• **TASK**
Extract the line that contains "- Fournir les" and every line after it to the end of the records below, exactly as written and nothing else.

[SUPPLIED RECORDS — start]

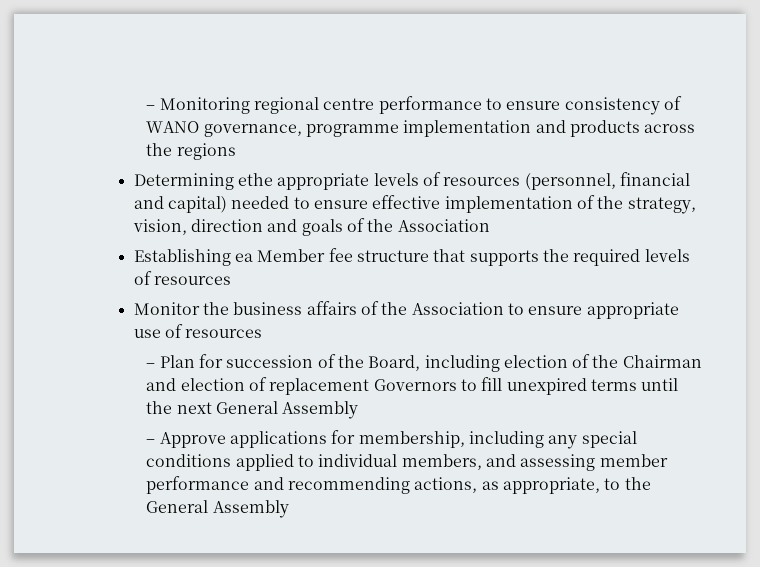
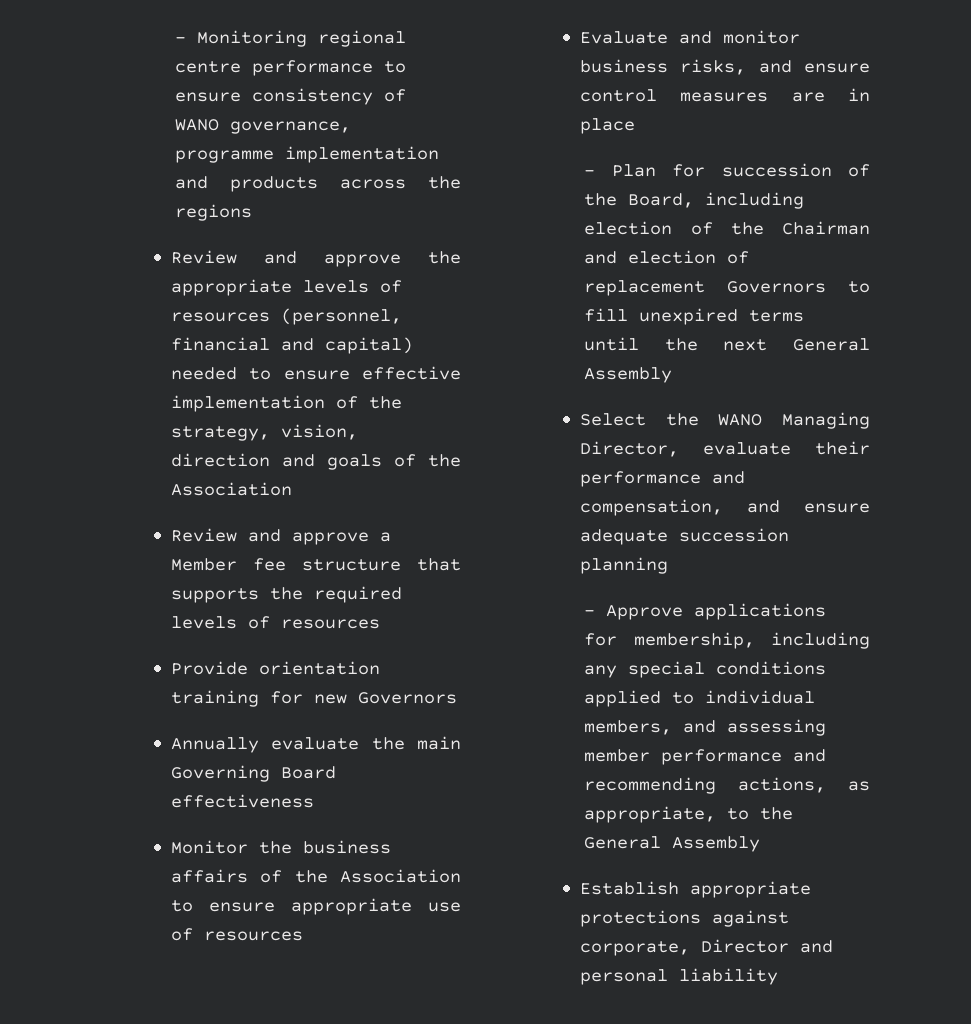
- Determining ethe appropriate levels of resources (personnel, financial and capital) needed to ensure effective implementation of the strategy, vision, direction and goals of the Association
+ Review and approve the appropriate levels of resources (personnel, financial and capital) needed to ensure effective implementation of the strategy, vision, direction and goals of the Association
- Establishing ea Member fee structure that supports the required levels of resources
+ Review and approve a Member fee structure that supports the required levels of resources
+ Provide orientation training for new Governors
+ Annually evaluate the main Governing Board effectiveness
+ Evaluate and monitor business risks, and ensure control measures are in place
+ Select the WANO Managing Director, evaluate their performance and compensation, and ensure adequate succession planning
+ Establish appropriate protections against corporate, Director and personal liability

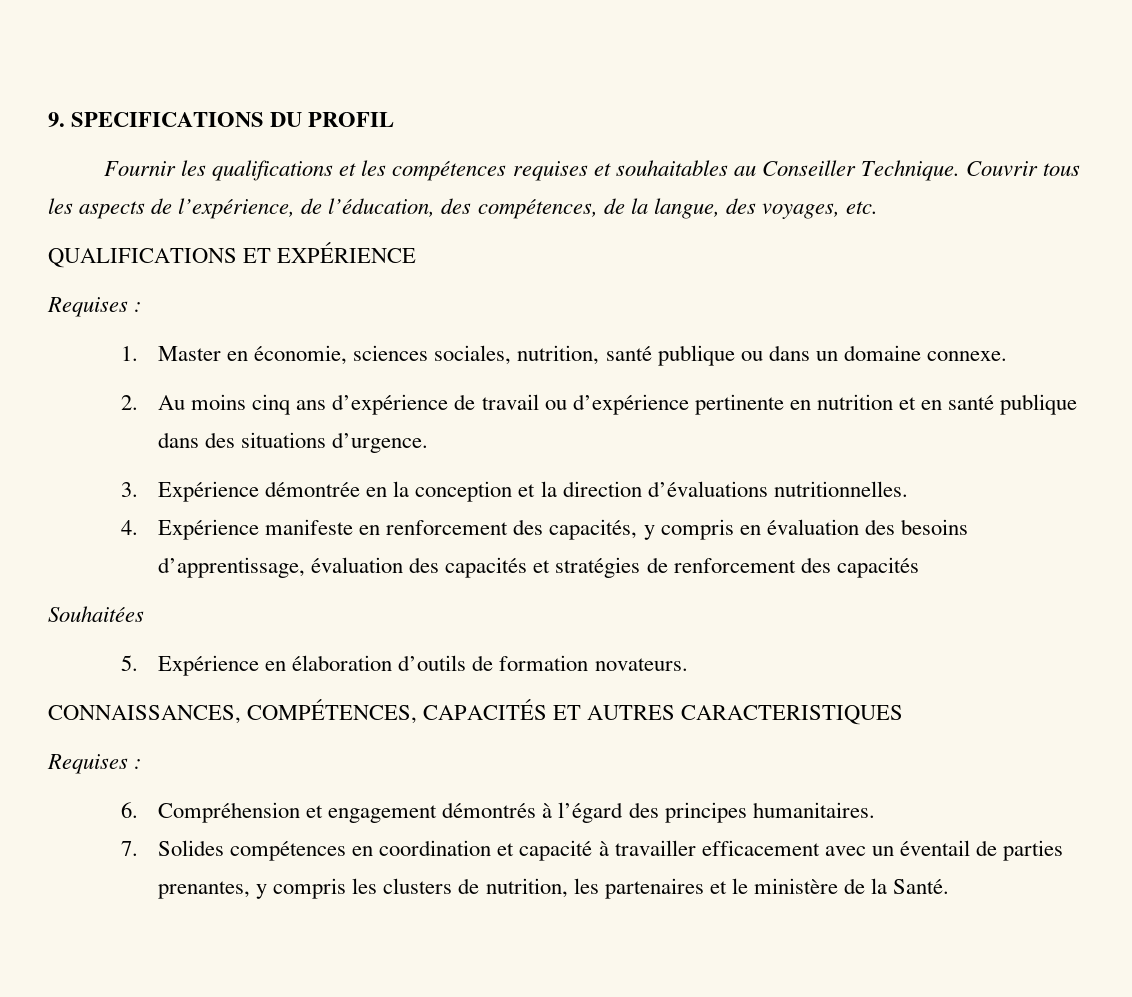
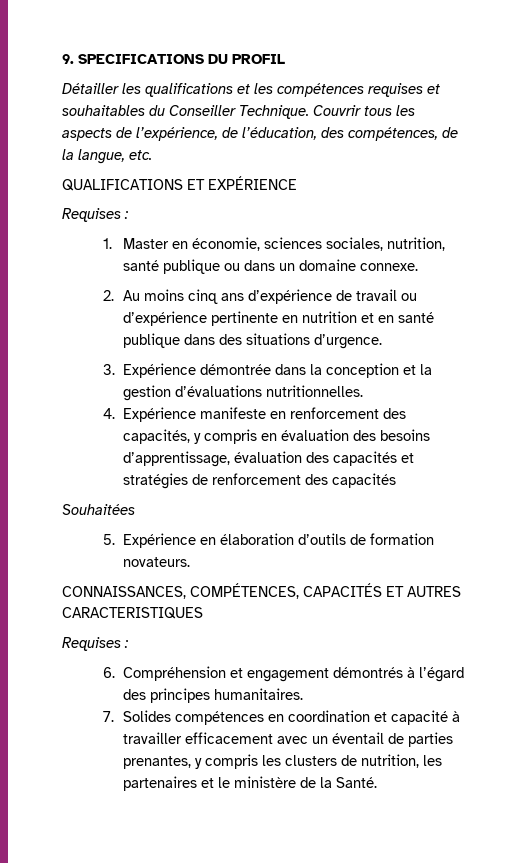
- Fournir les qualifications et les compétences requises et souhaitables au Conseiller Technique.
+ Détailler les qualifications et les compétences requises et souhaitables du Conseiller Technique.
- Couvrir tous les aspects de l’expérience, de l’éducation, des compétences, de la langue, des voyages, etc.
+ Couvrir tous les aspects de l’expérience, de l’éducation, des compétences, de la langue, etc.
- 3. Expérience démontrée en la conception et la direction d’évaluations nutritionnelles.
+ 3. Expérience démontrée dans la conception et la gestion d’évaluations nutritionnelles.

[SUPPLIED RECORDS — finish]

• **PROBLEM SOLUTION**
- Fournir les qualifications et les compétences requises et souhaitables au Conseiller Technique.
+ Détailler les qualifications et les compétences requises et souhaitables du Conseiller Technique.
- Couvrir tous les aspects de l’expérience, de l’éducation, des compétences, de la langue, des voyages, etc.
+ Couvrir tous les aspects de l’expérience, de l’éducation, des compétences, de la langue, etc.
- 3. Expérience démontrée en la conception et la direction d’évaluations nutritionnelles.
+ 3. Expérience démontrée dans la conception et la gestion d’évaluations nutritionnelles.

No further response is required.